▶ _What you need to do_
Everything from the line containing "ANEL DE ZIRCÔNIA" to the end of the records below should be repeated exactly, with no other lines added.

▶ _Entries supplied_
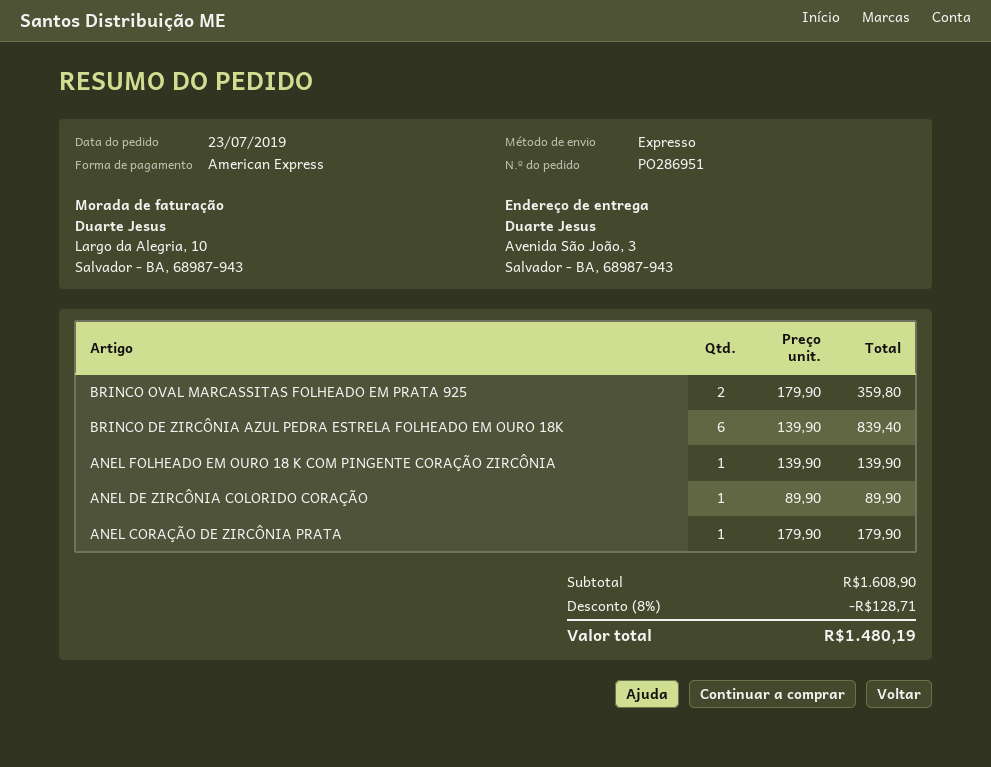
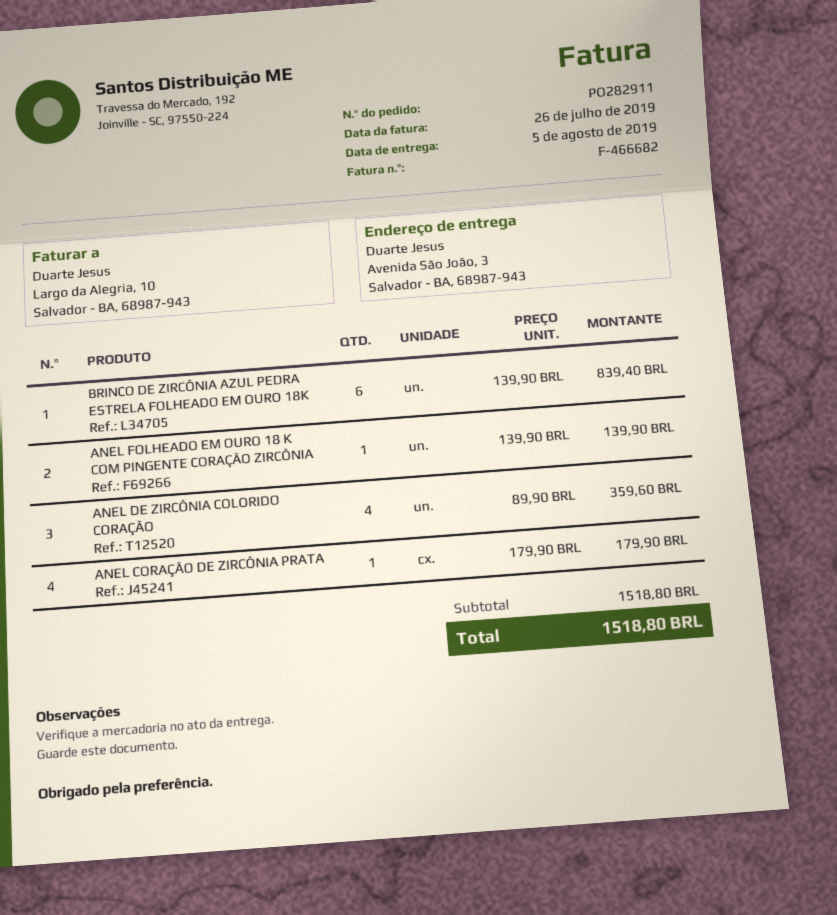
order number: PO286951 -> PO282911
BRINCO OVAL MARCASSITAS FOLHEADO EM PRATA 925: 2 x 179.90 = 359.80 -> none
ANEL DE ZIRCÔNIA COLORIDO CORAÇÃO: 1 x 89.90 = 89.90 -> 4 x 89.90 = 359.60
subtotal: 1608.90 -> 1518.80
discount: 8% = 128.71 -> none
total: 1480.19 -> 1518.80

▶ _Written reply_
ANEL DE ZIRCÔNIA COLORIDO CORAÇÃO: 1 x 89.90 = 89.90 -> 4 x 89.90 = 359.60
subtotal: 1608.90 -> 1518.80
discount: 8% = 128.71 -> none
total: 1480.19 -> 1518.80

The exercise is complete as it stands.